Uber's GenAI Gateway: unified LLM platform serving 16 million queries per month across close to 30 teams
Disparate LLM integration strategies across Uber's engineering teams led to inefficiencies and redundant efforts, while a rapidly growing number of LLM use cases made a centralized approach necessary.
GenAI Gateway is used by close to 30 customer teams and serves 16 million queries per month with a peak QPS of 25, providing a single OpenAI-compatible interface to models from OpenAI, Vertex AI, and Uber-hosted LLMs.

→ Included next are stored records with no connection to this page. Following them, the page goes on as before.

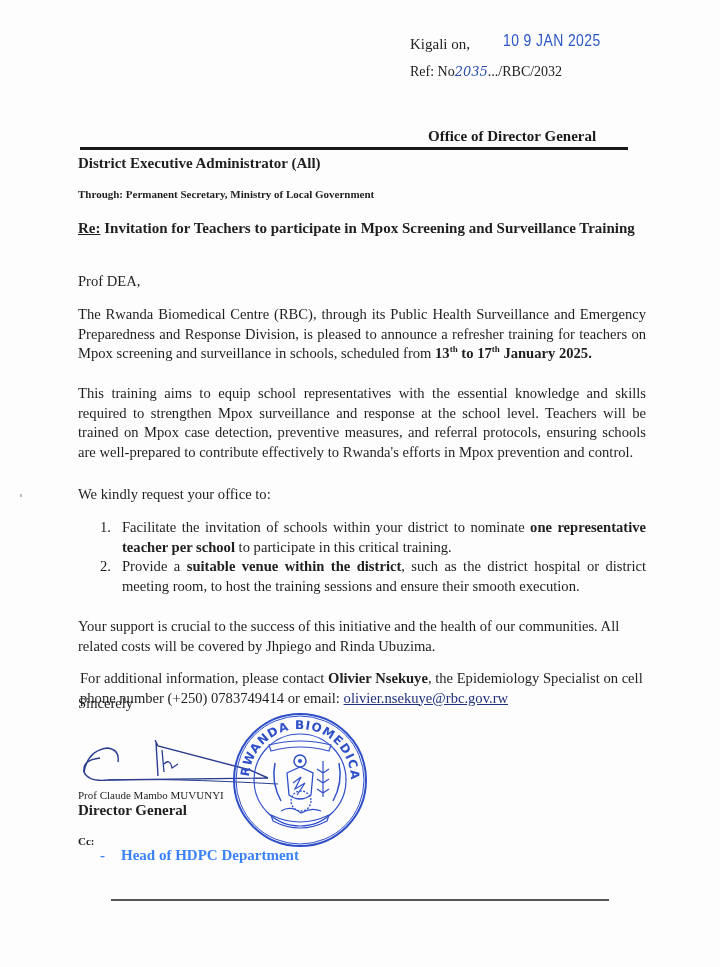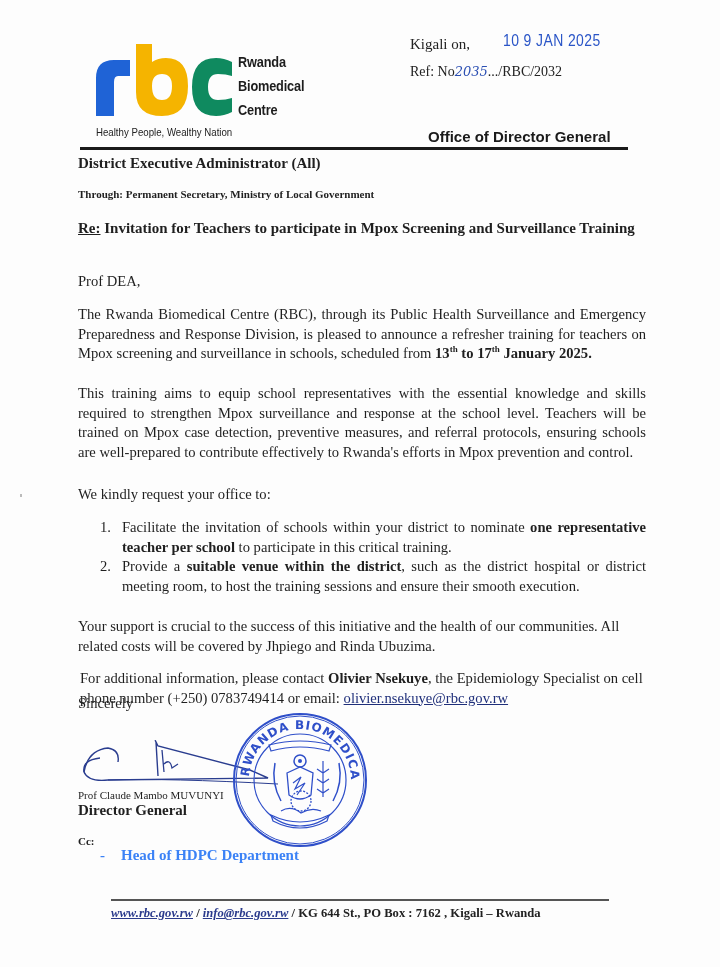--- a/index.html
+++ b/index.html
@@ -13,21 +13,21 @@
     .logo-mark { position: absolute; left: 0; top: 0; width: 140px; height: 76px; }
     .logo-text { position: absolute; left: 144px; top: 8px; font-family: "Liberation Sans", sans-serif; font-size: 14.5px; line-height: 24px; color: #1d1d1d; font-weight: bold; letter-spacing: -0.2px; transform: scaleX(0.88); transform-origin: left top; }
     .logo-tagline { position: absolute; left: 2px; top: 84px; font-family: "Liberation Sans", sans-serif; font-size: 10.5px; color: #222; white-space: nowrap; transform: scaleX(0.92); transform-origin: left top; }
 
     
     .kigali { position: absolute; left: 410px; top: 36px; font-size: 15px; font-family: "Liberation Serif", serif; color: #222; }
     .date-stamp { position: absolute; left: 503px; top: 31px; font-family: "Liberation Sans", sans-serif; font-size: 17px; color: #2a55c7; font-weight: normal; transform: scaleX(0.82); transform-origin: left top; letter-spacing: 0.5px; }
     .ref { position: absolute; left: 410px; top: 64px; font-size: 14px; font-family: "Liberation Serif", serif; color: #222; white-space: nowrap; }
     .ref .hand { font-family: "DejaVu Serif", serif; font-style: italic; color: #2b4fb3; font-size: 13px; }
 
-    .office { position: absolute; left: 428px; top: 128px; font-size: 15px; font-family: Liberation Sans, sans-serif; font-weight: bold; color: #1a1a1a; text-align: center; }
+    .office { position: absolute; left: 428px; top: 128px; font-size: 15px; font-family: Liberation Serif, serif; font-weight: bold; color: #1a1a1a; text-align: center; }
     .header-rule { position: absolute; left: 80px; top: 147px; width: 548px; height: 3px; background: #1a1a1a; }
 
     
     .block { position: absolute; left: 78px; width: 568px; font-family: "Liberation Serif", serif; font-size: 14.6px; line-height: 19.6px; color: #1f1f1f; }
     .bold { font-weight: bold; }
     .justify { text-align: justify; }
     .u { text-decoration: underline; }
     sup { font-size: 9px; line-height: 0; }
 
     .to-line { top: 154px; font-weight: bold; font-size: 15px; }
@@ -66,36 +66,20 @@
     .footer { position: absolute; left: 111px; top: 906px; width: 510px; font-family: "Liberation Serif", serif; font-size: 12.6px; font-weight: bold; color: #222; white-space: nowrap; }
     .footer .link { color: #2a3a8c; font-style: italic; text-decoration: underline; }
 
     .margin-tick { position: absolute; left: 20px; top: 494px; width: 2px; height: 3px; background: #bbb; }
   </style>
 </head>
 <body>
 
 <div class="page">
 
-  <div class="logo">
-    <svg class="logo-mark" viewBox="0 0 140 76" xmlns="http://www.w3.org/2000/svg">
-
-      <path d="M2 74 L2 36 Q2 18 20 18 L36 18 L36 34 L24 34 Q20 34 20 40 L20 74 Z" fill="#1f63d6"></path>
-
-      <path d="M42 2 L58 2 L58 20 Q64 16 72 16 Q94 16 94 44 Q94 74 68 74 Q42 74 42 50 Z M58 44 Q58 58 68 58 Q78 58 78 44 Q78 32 68 32 Q58 32 58 44 Z" fill="#f5b400" fill-rule="evenodd"></path>
-
-      <path d="M138 20 Q130 16 122 16 Q98 16 98 45 Q98 74 122 74 Q130 74 138 70 L138 56 Q132 58 124 58 Q114 58 114 45 Q114 32 124 32 Q132 32 138 34 Z" fill="#0f8a5f"></path>
-    </svg>
-    <div class="logo-text">
-      <div>Rwanda</div>
-      <div>Biomedical</div>
-      <div>Centre</div>
-    </div>
-    <div class="logo-tagline">Healthy People, Wealthy Nation</div>
-  </div>
 
   <div class="kigali">Kigali on,</div>
   <div class="date-stamp">10 9 JAN 2025</div>
   <div class="ref">
     <span>Ref: No</span><span class="hand">2035</span><span>.../RBC/2032</span>
   </div>
   <div class="office">Office of Director General</div>
   <div class="header-rule"></div>
 
   <div class="block to-line">District Executive Administrator (All)</div>
@@ -166,18 +150,15 @@
 
   <div class="block signer-name">Prof Claude Mambo MUVUNYI</div>
   <div class="block signer-title">Director General</div>
 
   <div class="block cc-label">Cc:</div>
   <div class="cc-item">
     <span class="cc-dash">-</span><span>Head of HDPC Department</span>
   </div>
 
   <div class="footer-rule"></div>
-  <div class="footer">
-    <span class="link">www.rbc.gov.rw</span><span> / </span><span class="link">info@rbc.gov.rw</span><span> / </span><span>KG 644 St., PO Box : 7162 , Kigali – Rwanda</span>
-  </div>
 
   <div class="margin-tick"></div>
 </div>
 
 </body></html>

Frequently asked questions
What did this team achieve with this AI workflow?
GenAI Gateway is used by close to 30 customer teams and serves 16 million queries per month with a peak QPS of 25, providing a single OpenAI-compatible interface to models from OpenAI, Vertex AI, and Uber-hosted LLMs.
What tools did this team use?
GenAI Gateway, OpenAI, Vertex AI, LangChain, LlamaIndex, STOA.
What results were reported?
distinct LLM use cases at Uber: over 60; customer teams using GenAI Gateway: close to 30; Monthly queries served: 16 million; Peak queries per second: 25 (source-reported, not independently verified).
How is this back office ops AI workflow structured?
Security review before access → Developer submits LLM request → PII redaction → LLM query via vendor or hosted model → PII un-redaction and response return → Audit logging and cost attribution.